Am erster Stelle der Priorität der Politiker steht die eigene Pfründsicherung. Genau das offenbart jetzt die Haltung Seehofers. Die Wichtigkeit der politischen Themen sowie Bedürfnisse und Meinung der Bürger sind da sehr weit hinten angesiedelt.
Josef Rödl, Montag, 21.August 2017, 01:23 Uhr
22. Untergrenze
Horst Seehofer und die CSU sind mit ihrer Flüchtlingspolitik die UNTERGRENZE für eine Wahlentscheidung. Darunter liegen nur noch NPD und AfD. Aber genau das wollte doch auch Franz Josef Strauß mit seiner Parole "Rechts von der CSU darf es keine demokratisch legitimierte Partei geben".
Es ist schon interessant, wie lange sich solche Parolen politisch erfolgreich halten. Wegen des diesbezüglich alles überragenden Flüchtlingsthemas geht dabei völlig unter, wie undemokratisch sich gerade die CSU in vielen anderen Politikfeldern verhält.
Beispiele: BayernLB (Hypo Alpe Adria), Verwandtenaffäre, "Gust Mollath", Eier- und sonstige Lebensmittelskandale, Automobilhörigkeit (kein Tempolimit, Dieselskandal etc.) , Völlig verfehlte Schulpolitik (G8/G9-Geeiere).
Die sog. "Jeins" der CSU sind daher reine Stammtischpolitik und haben mit Weitsicht und vor allem "christlicher" Politik soviel wie gar nichts zu tun.
Dies gilt nicht nur für die Partei sondern noch viel mehr für ihre Wähler.
Josef Rödl, Montag, 21.August 2017, 00:58 Uhr
21. "Hochwasserpolitik"
Horst Seehofer macht in der Flüchtlingspolitik reine populistische "Hochwasserpolitik". Wenn der Pegel steigt, werden "Obergrenzen" und "Dämme" gefordert.
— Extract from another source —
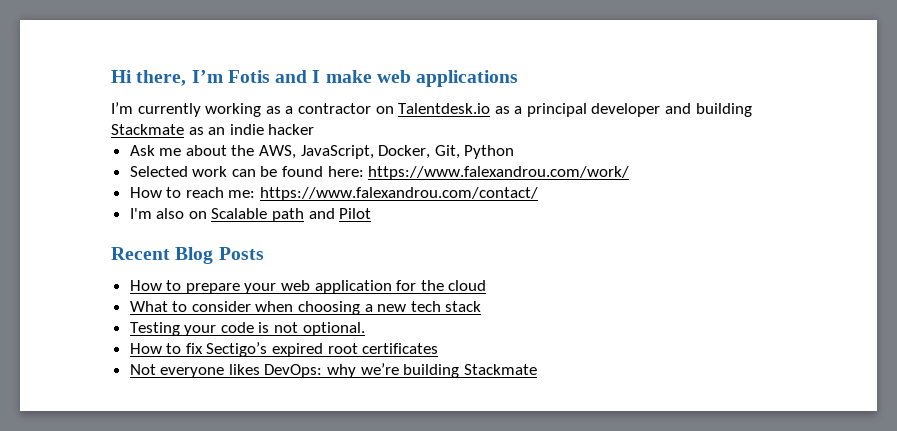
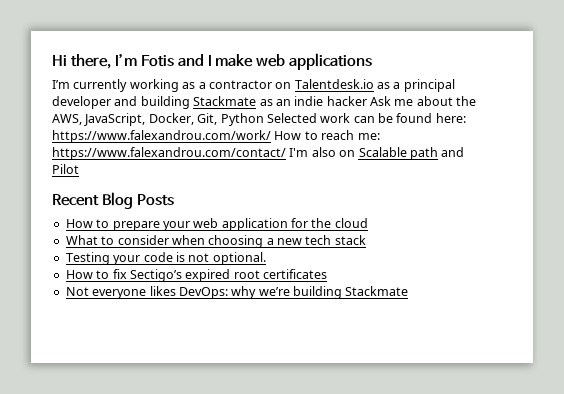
(315, 129) // -> (367, 101) none
(515, 152) // -> (264, 119) none
(630, 173) // -> (271, 136) none
(539, 194) // -> (286, 153) none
Wenn er wieder sinkt, dann kann man das alles viel gelassener sehen.
Früher hat man zu solchen Menschen "Hanskasperl" gesagt, weil der Hanskasperl genau so gescheit war wie z.B. Horst Seehofer und immer alles genau wusste, wenn es auch alle anderen Menschen schon wussten.
Wanda, Montag, 21.August 2017, 00:21 Uhr
20. beispielhaft
Umfall-Horst wie er leibt und lebt - das Paradebeispiel eines Politikers...
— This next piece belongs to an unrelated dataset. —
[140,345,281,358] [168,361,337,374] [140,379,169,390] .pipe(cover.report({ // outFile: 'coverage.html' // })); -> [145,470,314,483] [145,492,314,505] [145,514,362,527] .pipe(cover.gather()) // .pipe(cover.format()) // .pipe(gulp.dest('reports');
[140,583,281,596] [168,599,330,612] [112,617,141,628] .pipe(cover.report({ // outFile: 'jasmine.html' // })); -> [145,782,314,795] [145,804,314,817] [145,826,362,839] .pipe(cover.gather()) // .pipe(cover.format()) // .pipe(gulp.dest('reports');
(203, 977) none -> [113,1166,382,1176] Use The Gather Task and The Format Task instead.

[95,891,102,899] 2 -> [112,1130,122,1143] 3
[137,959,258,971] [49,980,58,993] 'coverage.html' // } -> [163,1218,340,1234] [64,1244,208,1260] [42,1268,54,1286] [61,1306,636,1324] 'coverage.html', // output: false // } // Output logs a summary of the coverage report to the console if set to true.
Oliver M., Montag, 21.August 2017, 00:09 Uhr
19.
Kann mir einer der Gegner der Obergrenze erläutern, wie das funktionieren soll, wenn wir mehr Menschen in unser Land lassen, als unser Arbeits- und Wohnungsmarkt aufnehmen können? Noch dazu in einem vom Kapitalismus geprägten Land, indem eher möglichst viel Arbeit mit möglichst wenig Personal erledigt werden soll. In einem teuren Land, indem jetzt schon einige Zehntausend am Existenzminimum knabbern? Ohne eine (dynamische) Obergrenze geht es nicht!
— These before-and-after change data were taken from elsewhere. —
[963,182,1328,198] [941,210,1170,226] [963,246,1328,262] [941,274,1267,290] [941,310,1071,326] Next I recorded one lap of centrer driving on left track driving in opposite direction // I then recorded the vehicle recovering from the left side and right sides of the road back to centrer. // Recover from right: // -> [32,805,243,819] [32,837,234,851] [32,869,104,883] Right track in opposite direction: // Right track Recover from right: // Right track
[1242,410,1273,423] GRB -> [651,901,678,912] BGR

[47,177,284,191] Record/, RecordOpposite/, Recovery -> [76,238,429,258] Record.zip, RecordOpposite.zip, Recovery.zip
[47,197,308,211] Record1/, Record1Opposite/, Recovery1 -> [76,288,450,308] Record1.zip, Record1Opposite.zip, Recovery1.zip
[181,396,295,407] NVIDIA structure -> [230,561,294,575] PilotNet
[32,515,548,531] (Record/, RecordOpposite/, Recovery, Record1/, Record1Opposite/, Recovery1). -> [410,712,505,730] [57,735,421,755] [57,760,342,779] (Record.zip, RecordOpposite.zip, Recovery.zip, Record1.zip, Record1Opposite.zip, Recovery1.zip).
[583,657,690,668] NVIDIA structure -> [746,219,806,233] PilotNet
Ja, Deutschland ist wirtschaftlich stabil und wohlhabend. Aber das ist ein fragiles Konstrukt basierend auf dem Funktionieren von Gleichgewichten. Stören wir diese Gleichgewichte, kollabiert auch ein Land wie Deutschland recht schnell!
Wer glaubt, dass Deutschland unbegrenzt aufnahmefähig ist, der ist fahrlässig naiv und durchblickt ein paar grundlegende Zusammenhänge nicht!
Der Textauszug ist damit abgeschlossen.